Reviews

Fatherland

Nic Green’s latest show at Battersea Arts Centre offers “an embodied investigation of heritage, bloodlines and belonging”

Catherine Love

Catherine Love

| London | Off-West End |

25 October 2013

Nic Green
Nic Green

Familial roots form the basis for Nic Green’s latest work, in which an isolated encounter with her absent Scottish father prompts an embodied investigation of heritage, bloodlines and belonging. This clash of dance, drumbeats and delicate spoken word – with bagpipes and whiskey thrown in for good measure – powerfully transports us to the land of Green’s fathers and to an almost primordial confrontation with place.

In place of the father she met just once, Green recruits a group of male audience members, who form a whole chorus of fathers. This is an unexpectedly moving creation of presence in absence, while the overlapping voices of the volunteers reading Green’s father’s words from a screen above the performance space invoke a strange ghostliness. This halting, dislocated conversation between Green and her father(s) opens the show, preceding a dance from the country that Green is both deeply connected to and sharply separated from.

As gentle, poignant and poetic as Green’s opening text may be, it is the central dance of the piece that gives it its haunting intensity. Accompanied by drumbeats, Green begins by slowly tracing a chalk circle – already an image with so many mythical and cultural associations – on the floor of the Battersea Arts Centre’s echoing Council Chamber. From this moment, the dance within the circle builds from slow, deliberate gestures to an almost frenzied pitch of sound and movement.
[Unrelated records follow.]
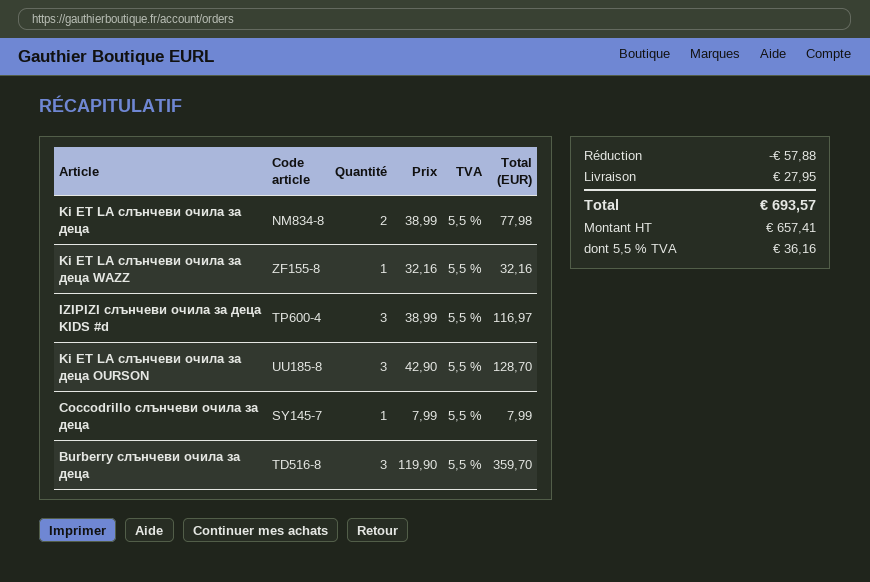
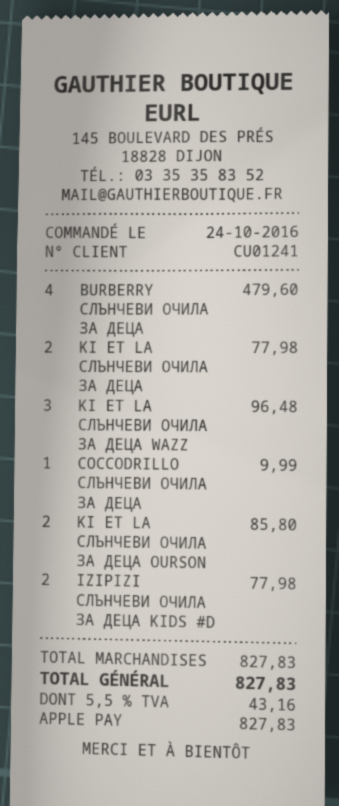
Ki ET LA слънчеви очила за деца WAZZ: 1 for 32.16 -> 3 for 96.48
IZIPIZI слънчеви очила за деца KIDS #d: 3 for 116.97 -> 2 for 77.98
Ki ET LA слънчеви очила за деца OURSON: 3 for 128.70 -> 2 for 85.80
Coccodrillo слънчеви очила за деца: 1 for 7.99 -> 1 for 9.99
Burberry слънчеви очила за деца: 3 for 359.70 -> 4 for 479.60
discount: 57.88 -> none
shipping: 27.95 -> none
tax: 5.5% = 36.16 -> 5.5% = 43.16
total: 693.57 -> 827.83

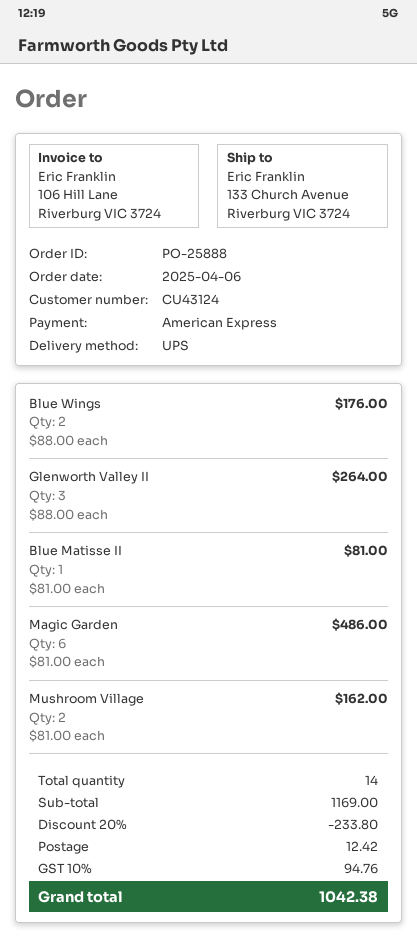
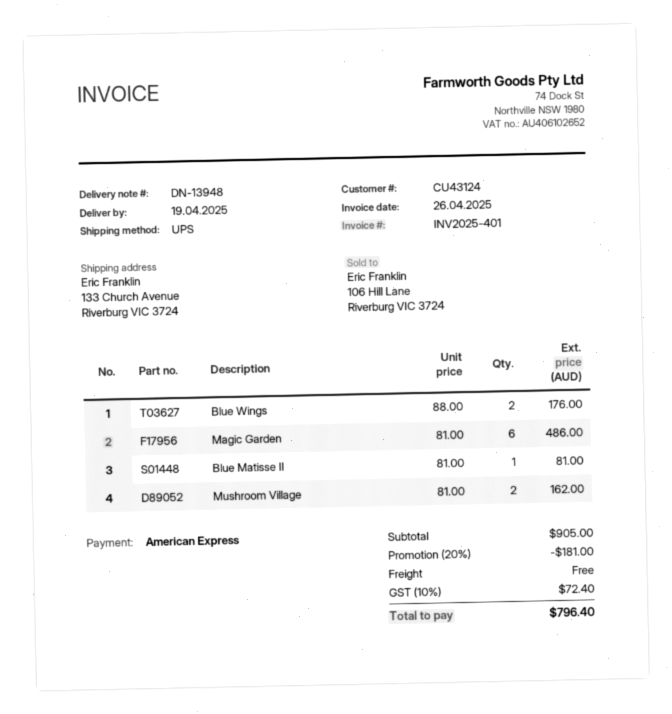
Glenworth Valley II: 3 x 88.00 = 264.00 -> none
subtotal: 1169.00 -> 905.00
discount: 20% = 233.80 -> 20% = 181.00
shipping: 12.42 -> 0.00
tax: 10% = 94.76 -> 10% = 72.40
total: 1042.38 -> 796.40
The escalating speed and strength of Green’s dancing is matched by her brilliant ensemble of drummers, beating out a rhythm that intensifies by barely perceptible degrees, until it is suddenly almost deafening. Recalling an earlier description of the universe as a vibration of solids in space, the drumming and the fierce stamps of Green’s feet vibrate through the audience, closing the space between us. There is an instinctive physical response to this pounding noise, this heartbeat of the land; everywhere in the audience, bodies involuntarily follow the pulse of Green’s dance. Using just drums and bodies, the piece somehow evokes a return to the rhythm of the earth.

There is a beauty, joy and power to this dance, but it is tempered with an underlying sadness. Calling in the bagpipes and singing mournful songs of ages gone by, Green evokes an elegiac mood to counter the visceral ecstasy of her movement, and the full, complex range of emotion connected to family and home is implicitly brought into play. In tracing her own roots back to the home of her ancestors, the impact of Green’s show lies in both its autobiographical intensity of emotion and its suggestion of human ritual – with all the sadness, delight and community that implies.